Dataset entries
§ §

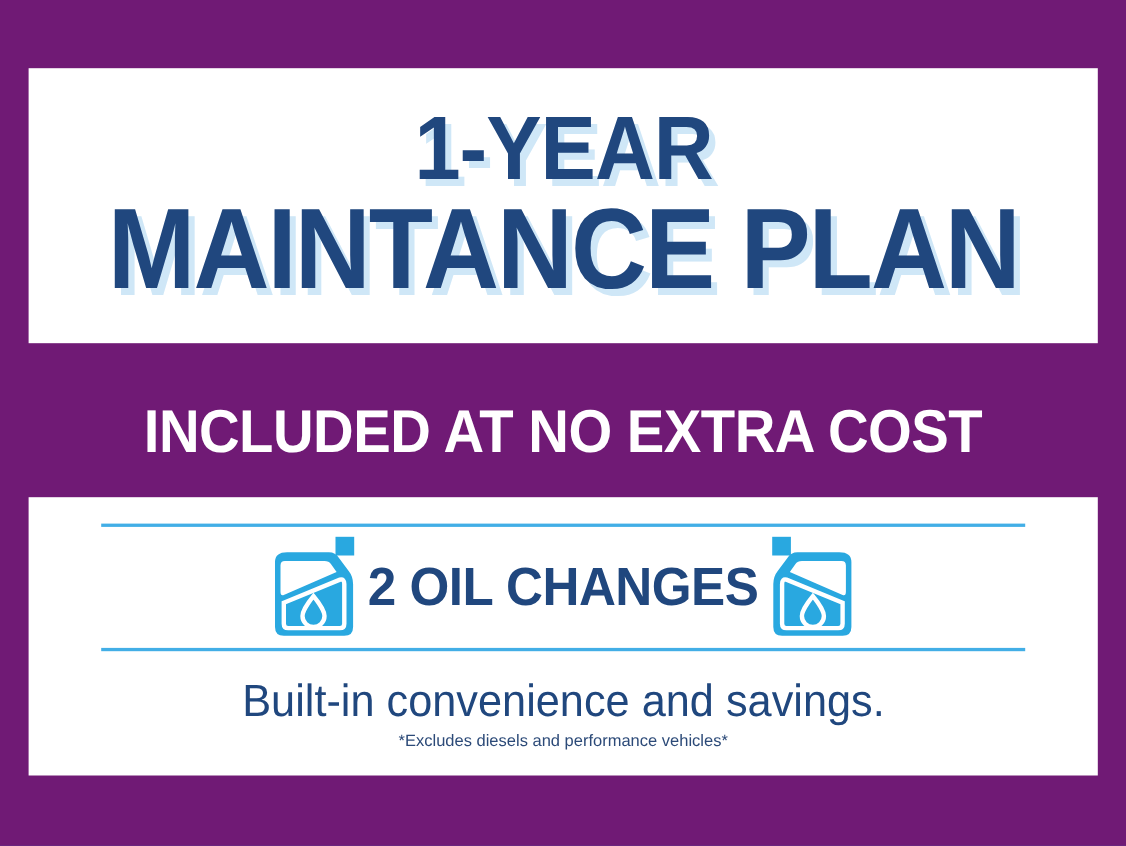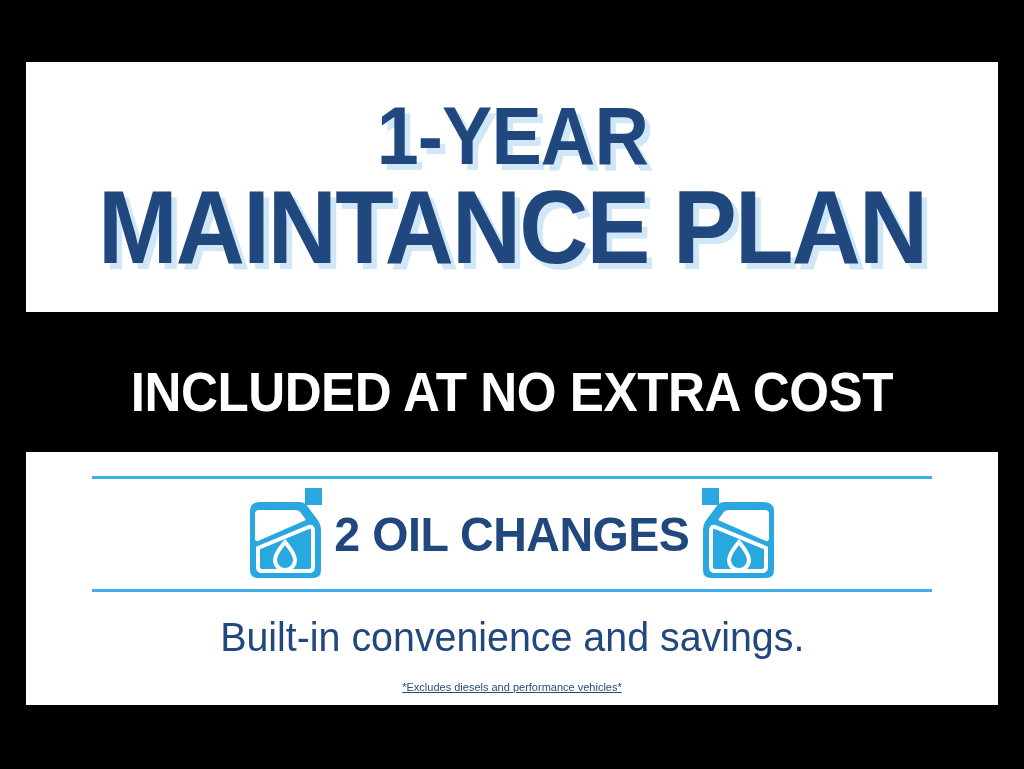--- a/index.html
+++ b/index.html
@@ -18,7 +18,7 @@
     position: relative;
     width: 1024px;
     height: 769px;
-    background: #000000;
+    background: #701a75;
     box-sizing: border-box;
   }
 

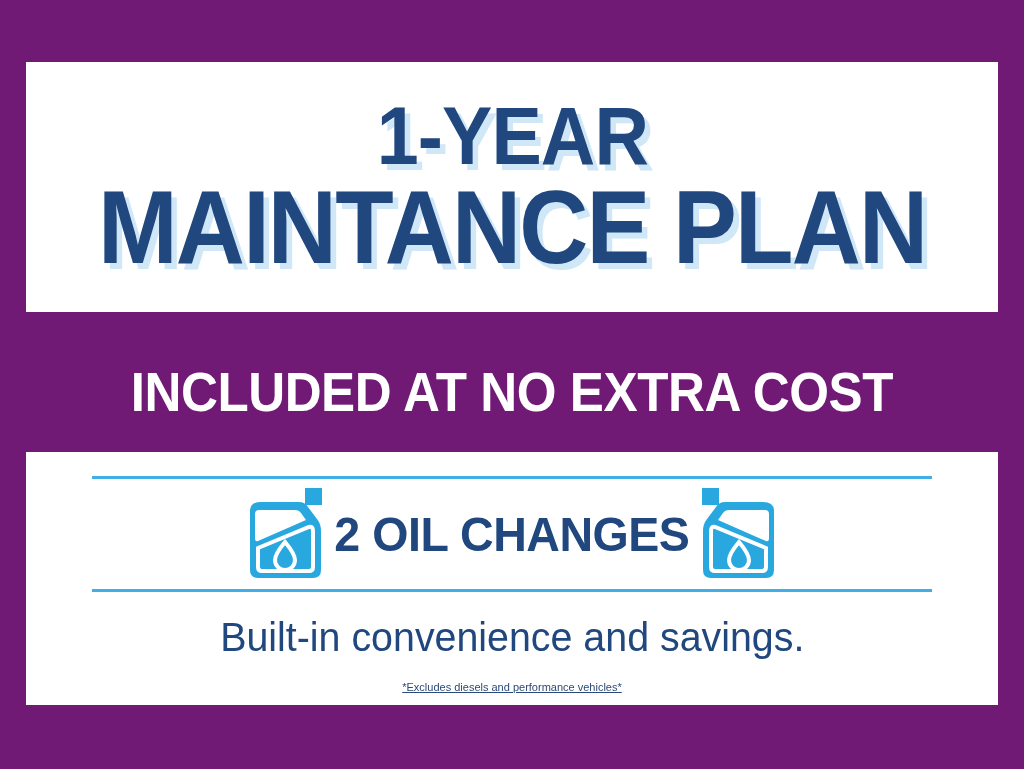--- a/index.html
+++ b/index.html
@@ -141,10 +141,9 @@
     color: #2c4a78;
     font-family: "Liberation Sans", sans-serif;
     font-weight: normal;
-    font-size: 11px;
-    margin-top: 20px;
-    white-space: nowrap;
-    text-decoration: underline;
+    font-size: 15px;
+    margin-top: 4px;
+    white-space: nowrap;
   }
 </style>
 </head>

§ §

Your answer must be exactly the lines from the one containing "box-sizing: border-box;" through the last line of the records above, both included, with every picture left out.

RESULT OF THIS TASK.
     box-sizing: border-box;
   }
 

--- a/index.html
+++ b/index.html
@@ -141,10 +141,9 @@
     color: #2c4a78;
     font-family: "Liberation Sans", sans-serif;
     font-weight: normal;
-    font-size: 11px;
-    margin-top: 20px;
-    white-space: nowrap;
-    text-decoration: underline;
+    font-size: 15px;
+    margin-top: 4px;
+    white-space: nowrap;
   }
 </style>
 </head>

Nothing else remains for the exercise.